Problem to solve. When you reach the line containing "text: 0811179 ->" in the entries below, begin reproducing lines exactly, and stop once the line containing "-> <div> <div>Перечень" is done.

━━━━━ Records provided ━━━━━

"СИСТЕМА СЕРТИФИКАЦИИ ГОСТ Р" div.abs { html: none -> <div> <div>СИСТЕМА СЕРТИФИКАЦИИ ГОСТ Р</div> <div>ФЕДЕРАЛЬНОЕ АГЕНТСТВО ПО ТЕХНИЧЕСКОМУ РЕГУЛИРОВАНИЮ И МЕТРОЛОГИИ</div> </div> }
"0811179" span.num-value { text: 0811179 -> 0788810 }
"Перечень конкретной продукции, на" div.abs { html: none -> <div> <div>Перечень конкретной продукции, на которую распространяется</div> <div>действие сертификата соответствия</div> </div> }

━━━━━
━━━━━ Records provided ━━━━━

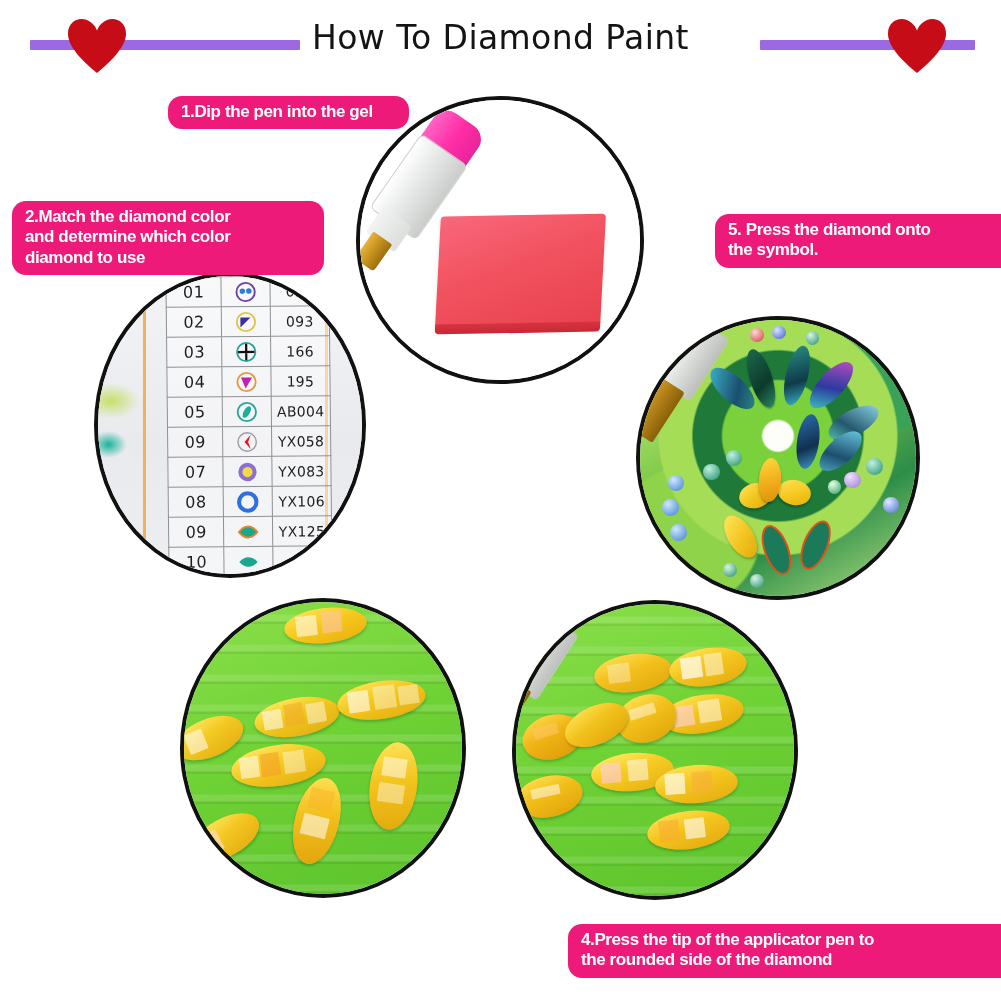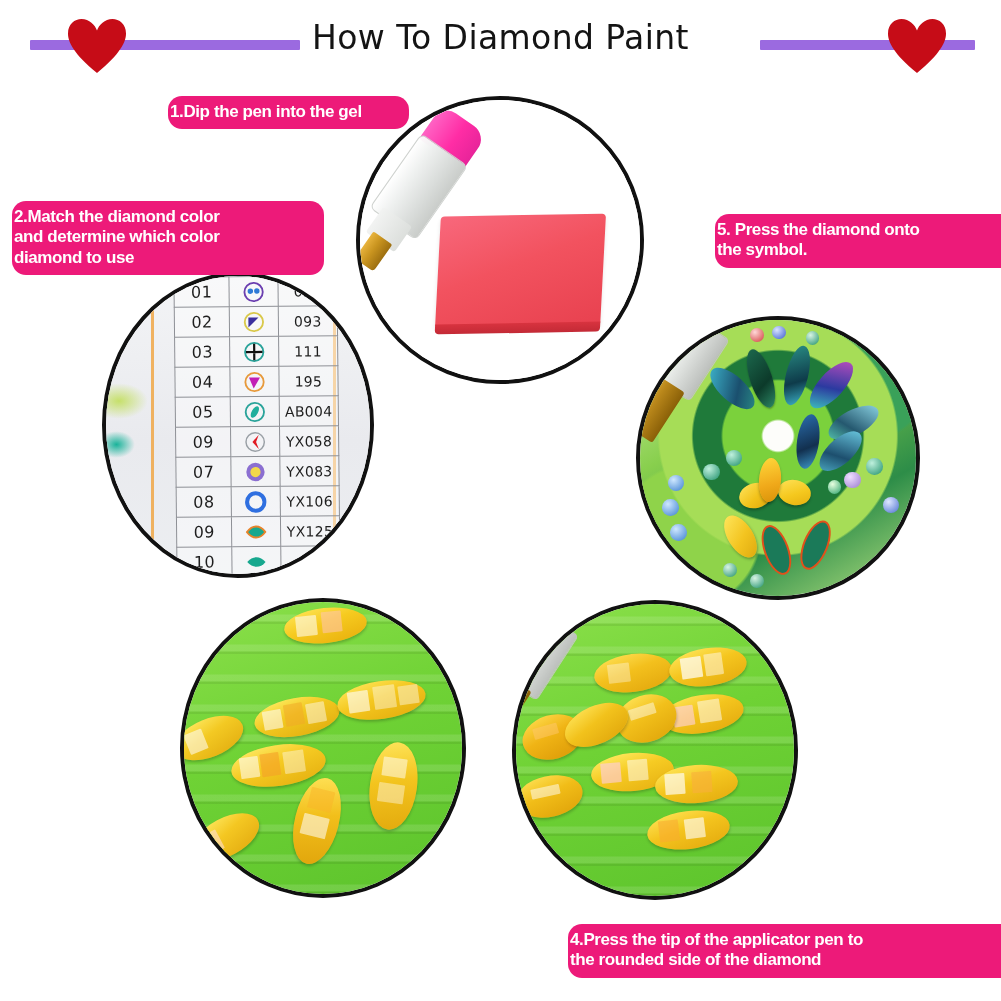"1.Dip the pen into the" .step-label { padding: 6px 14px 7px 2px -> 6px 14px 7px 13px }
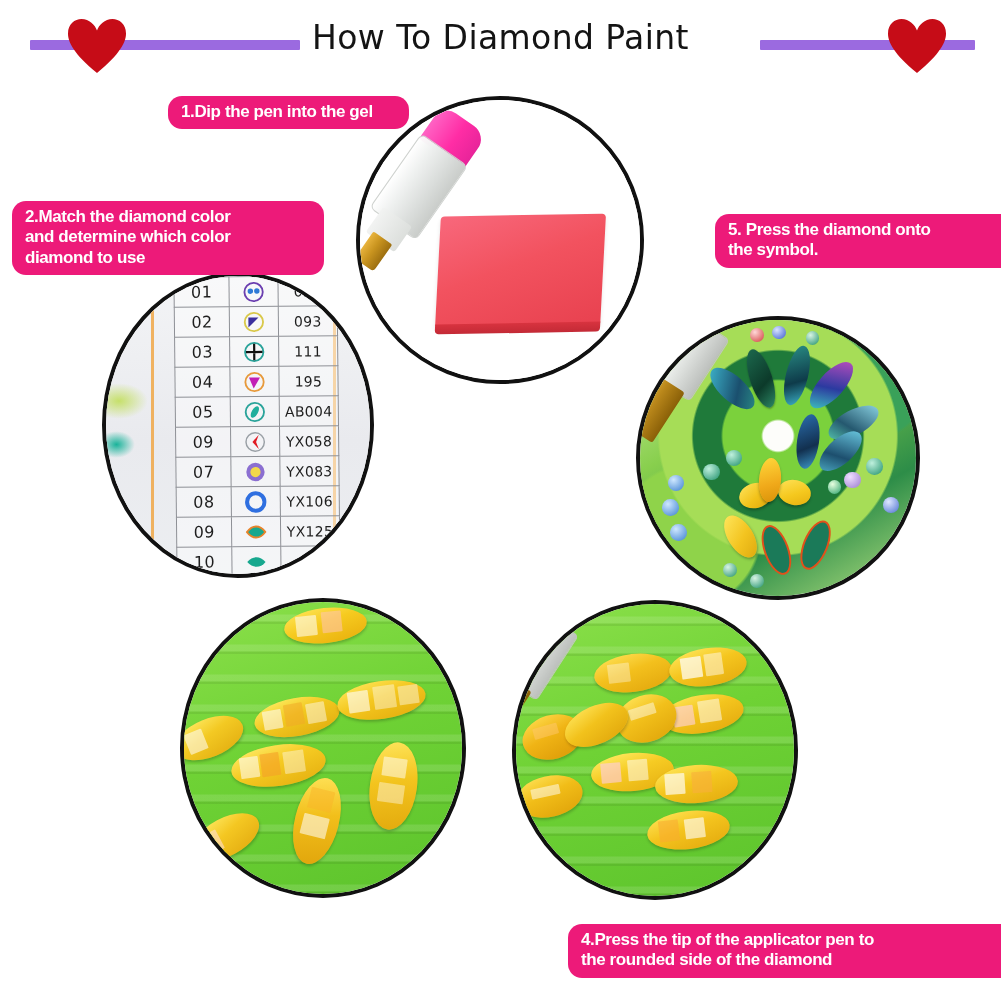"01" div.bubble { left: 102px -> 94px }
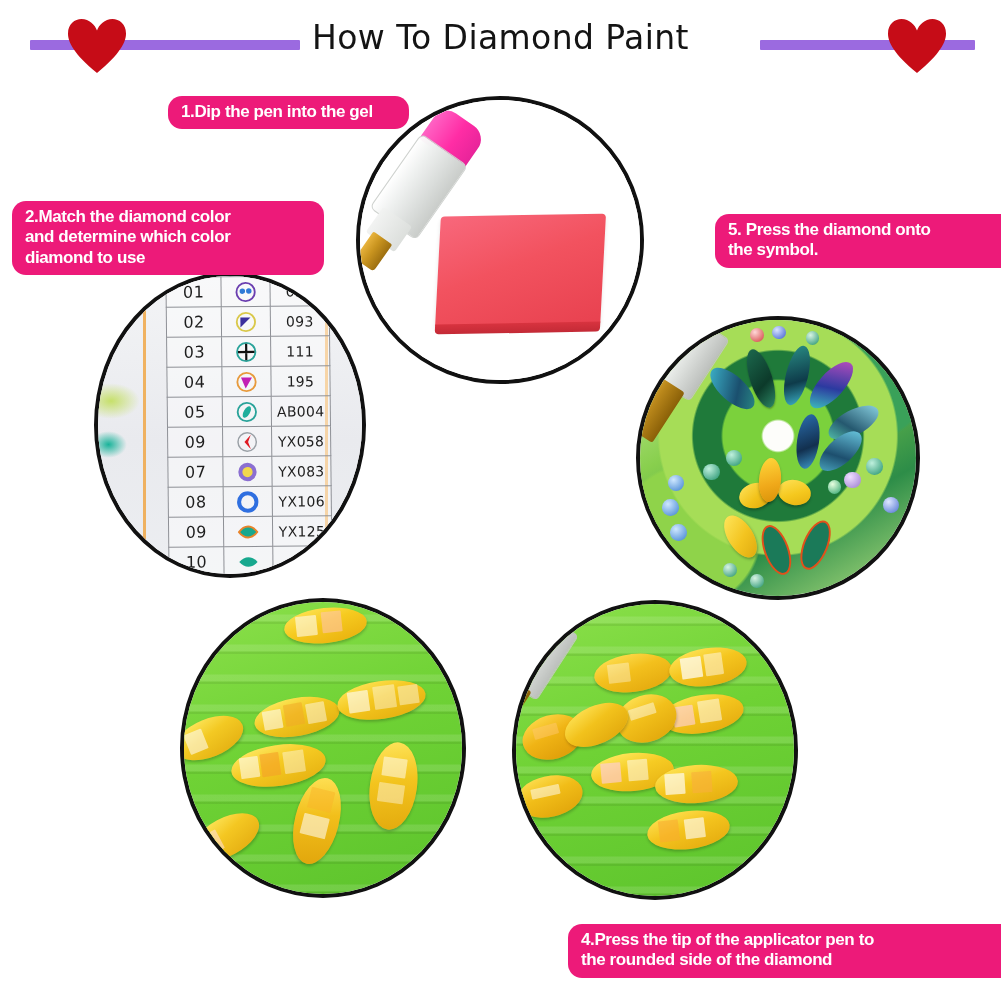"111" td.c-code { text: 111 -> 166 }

━━━━━
━━━━━ Records provided ━━━━━

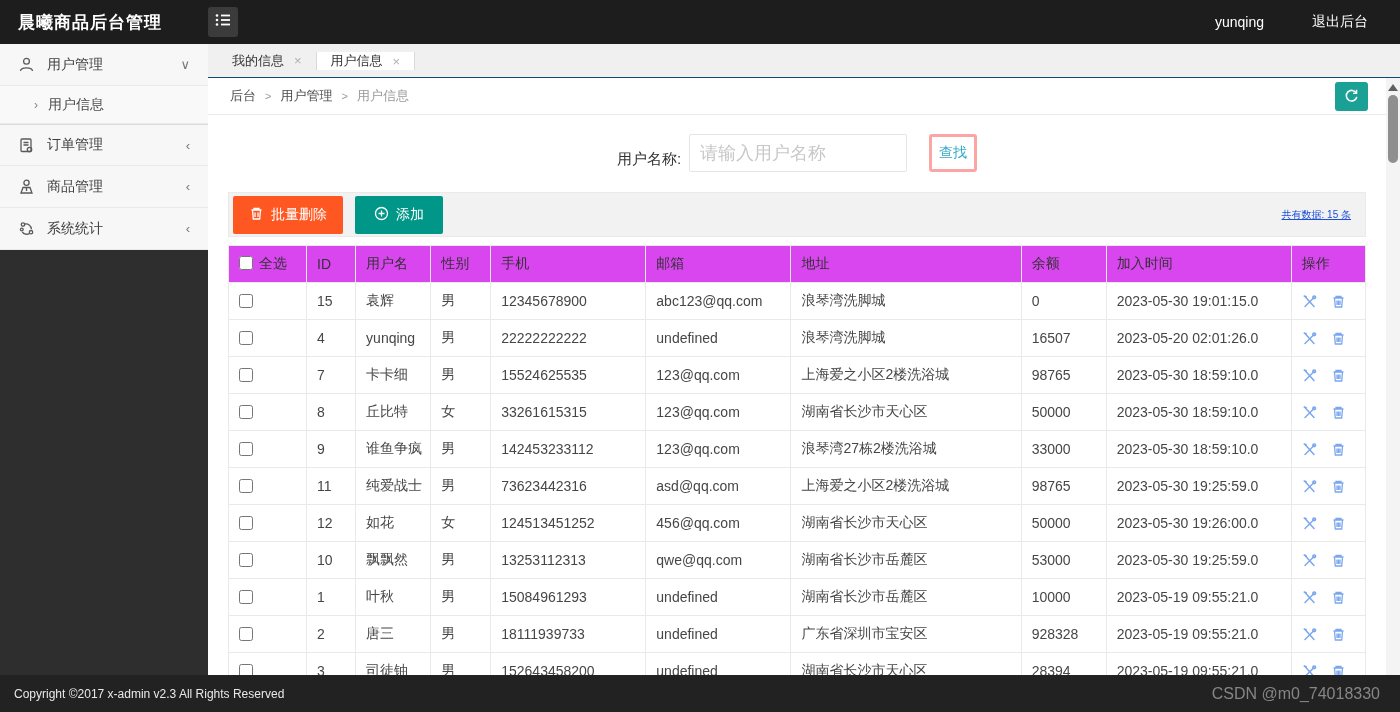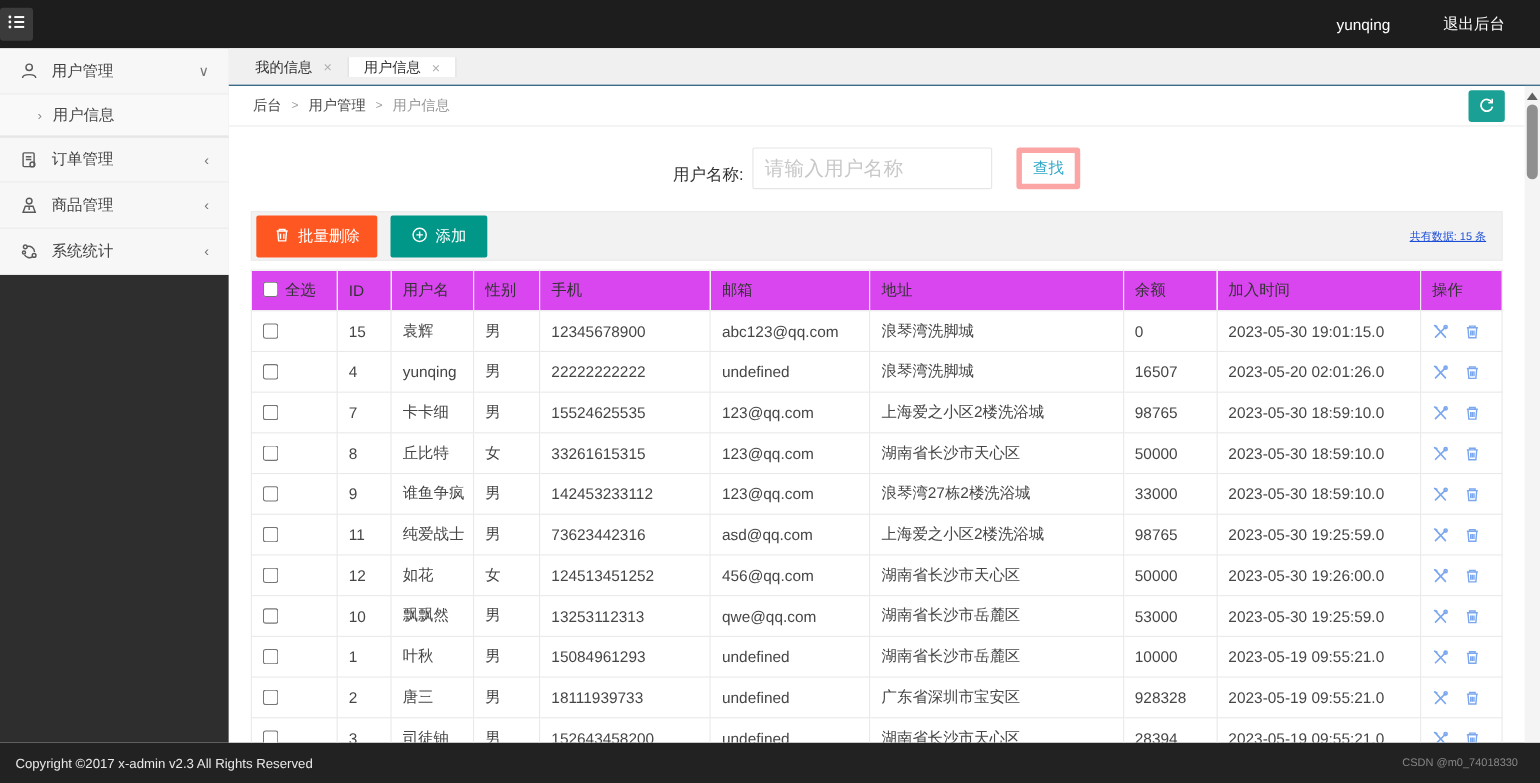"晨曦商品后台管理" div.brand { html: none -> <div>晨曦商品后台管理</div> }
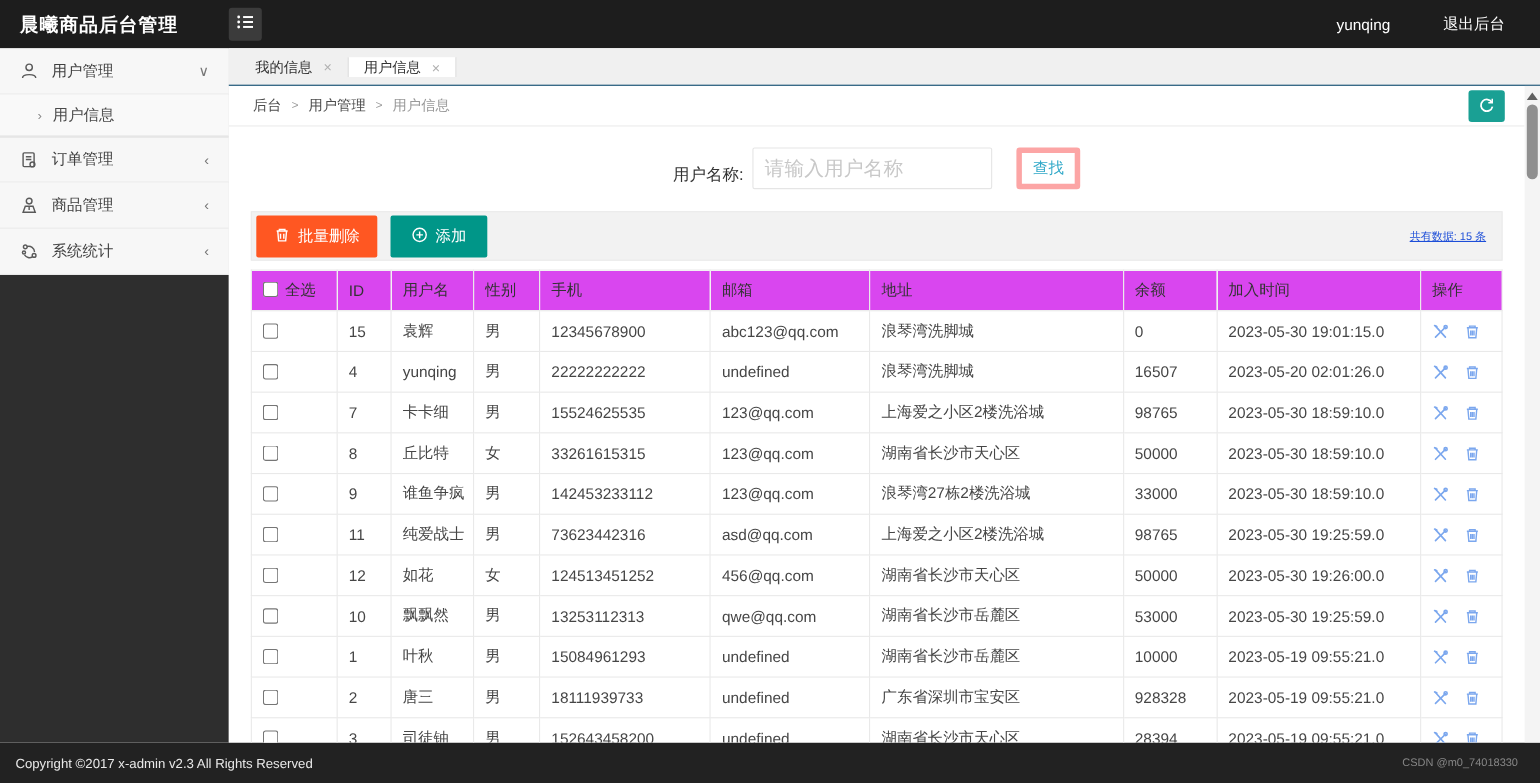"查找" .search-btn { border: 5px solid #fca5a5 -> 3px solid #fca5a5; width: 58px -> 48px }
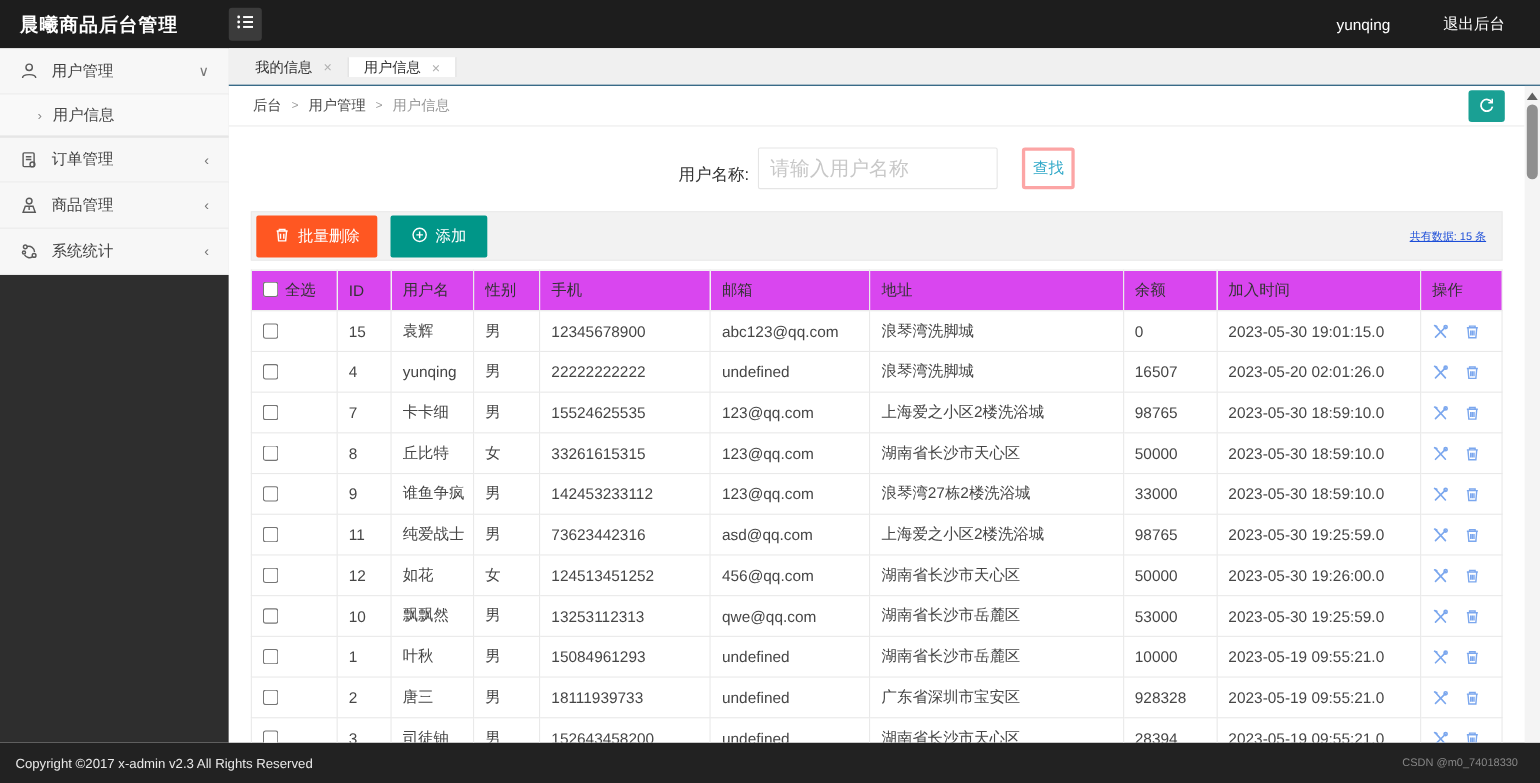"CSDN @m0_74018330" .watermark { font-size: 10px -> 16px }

━━━━━

Response box.
"0811179" span.num-value { text: 0811179 -> 0788810 }
"Перечень конкретной продукции, на" div.abs { html: none -> <div> <div>Перечень конкретной продукции, на которую распространяется</div> <div>действие сертификата соответствия</div> </div> }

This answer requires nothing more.